Anyway, having got all the jars labelled for that evening, it was time to return my attention to the fruit still in my freezer, especially with Christmas approaching when my freezer needs to be used for other things. So since then I have made tayberry, blackcurrant and liquorice, and raspberry jams and redcurrant jelly. Of course, now I have a few more jars to label before the craft fair on Thursday.
And with Christmas in mind I spent a day this week making Christmas pudding and Christmas cake. My husband asked if I'd make another pumpkin and ginger loaf as he had enjoyed it so much so I cut into one of my mini pumpkins for this. Despite making the cake there was still pumpkin left so I decided to sneak a little of it into the Christmas pudding! I'm sure no one will ever know. I still have some of that pumpkin left over and I have a few ideas how else I might hide it in the Christmas fayre. But in the meantime I chopped some up and put it in the stir fry we had on Friday night. That turned out to be a delicious meal, helped, it has to be said, by the addition of my home made sweet chilli sauce. Tonight's dinner was less exotic, just fish in batter, but I did pick 5 French beans from the plant growing on the windowsill which added a welcome freshness to it.

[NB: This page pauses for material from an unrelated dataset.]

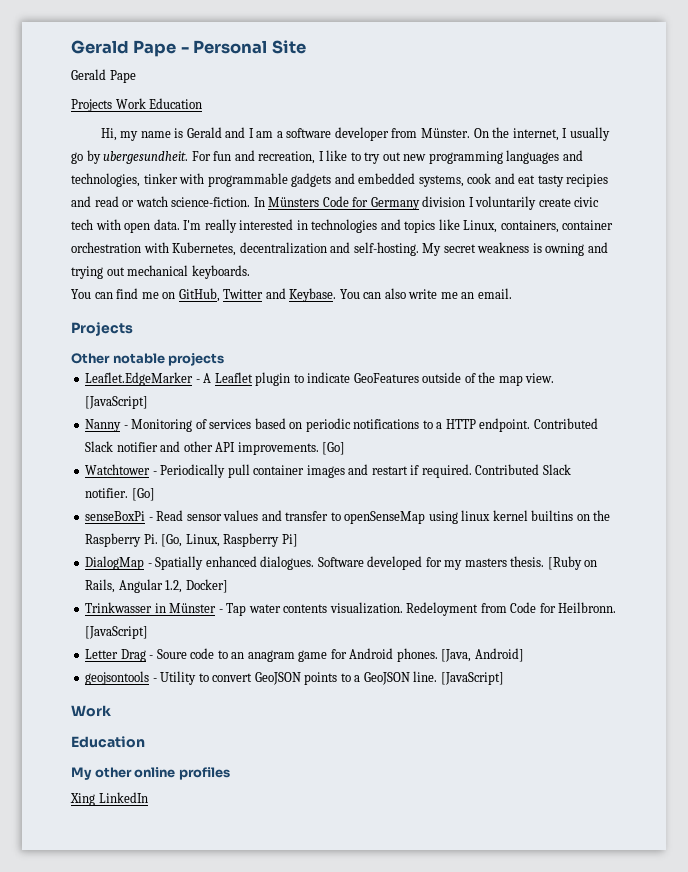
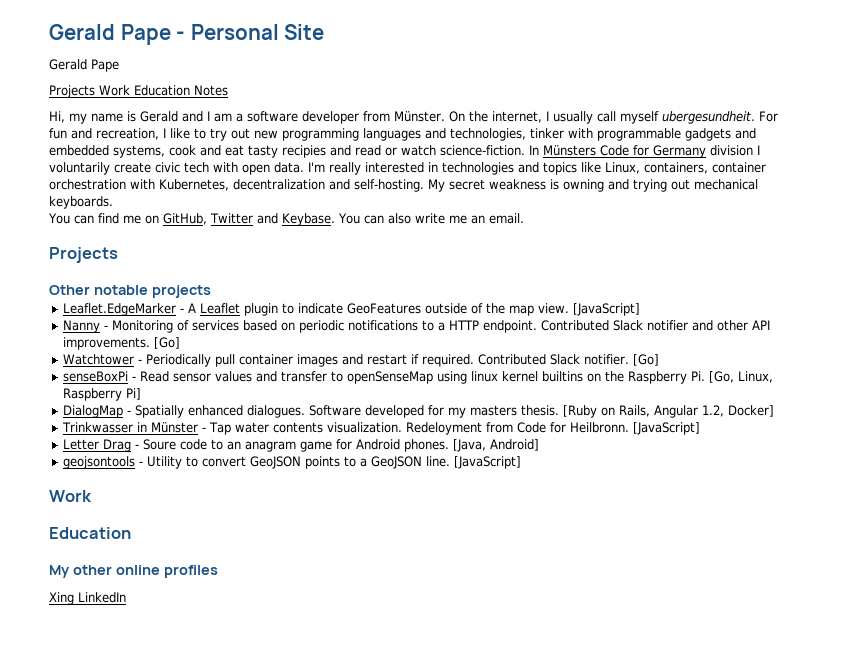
- Projects Work Education
+ Projects Work Education Notes
- On the internet, I usually go by ubergesundheit.
+ On the internet, I usually call myself ubergesundheit.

Christmas Pudding (makes 6 mini 1/4 pint puddings)
5 oz white breadcrumbs
4 oz plain flour
4 oz suet
10 oz mixed dried fruit
2 oz raw, grated pumpkin
4 oz light brown sugar
Grated rind and juice of half a lemon
1/2 teaspoon grated nutmeg
1 teaspoon mixed spice
1/4 pint ale
1 heaped teaspoon baking powder
Mix all the dry ingredients together except the baking powder then combine with the eggs and ale. Cover and leave to stand overnight. Bring a large pan of water to the boil then stir in the baking powder and transfer the mixture into the pudding basins. Cover each pudding with a piece of cloth, tied with string. Boil for 5 hours. To serve, reheat in the microwave for about 1 minute and serve hot with custard and/or cream.
Beef stir fry (serves 2)
1 sirloin steak cut into strips
1 carrot, cut into juliennes
1 piece of celery, cut into small pieces
4 mushrooms, sliced
1 onion, sliced
A piece of root ginger, finely chopped
1 garlic clove, finely chopped
Pumpkin, cut into juliennes
A fair dollop of oyster sauce
Same again of sweet chilli sauce
A little mushroom ketchup
Stir fry the steak and vegetables until cooked then add the sauces. Serve immediately with rice and prawn crackers.
Also this week I got round to pureeing the tomatoes from my tomato chandelier. In a way I was reluctant to see it go but I decided to leave the line of tomatoes across my conservatory for the time being to eat fresh and because they look so pretty! It was nice this lunchtime to be able to just reach up and pluck a ripe tomato from the line. My husband said we could almost pretend we were sat on some Mediterranean patio somewhere, picking fresh tomatoes straight from the vine. That would have been fine had it not been for the clattering of rain on the roof and the howling of a gale but fortunately I do have a particularly good imagination!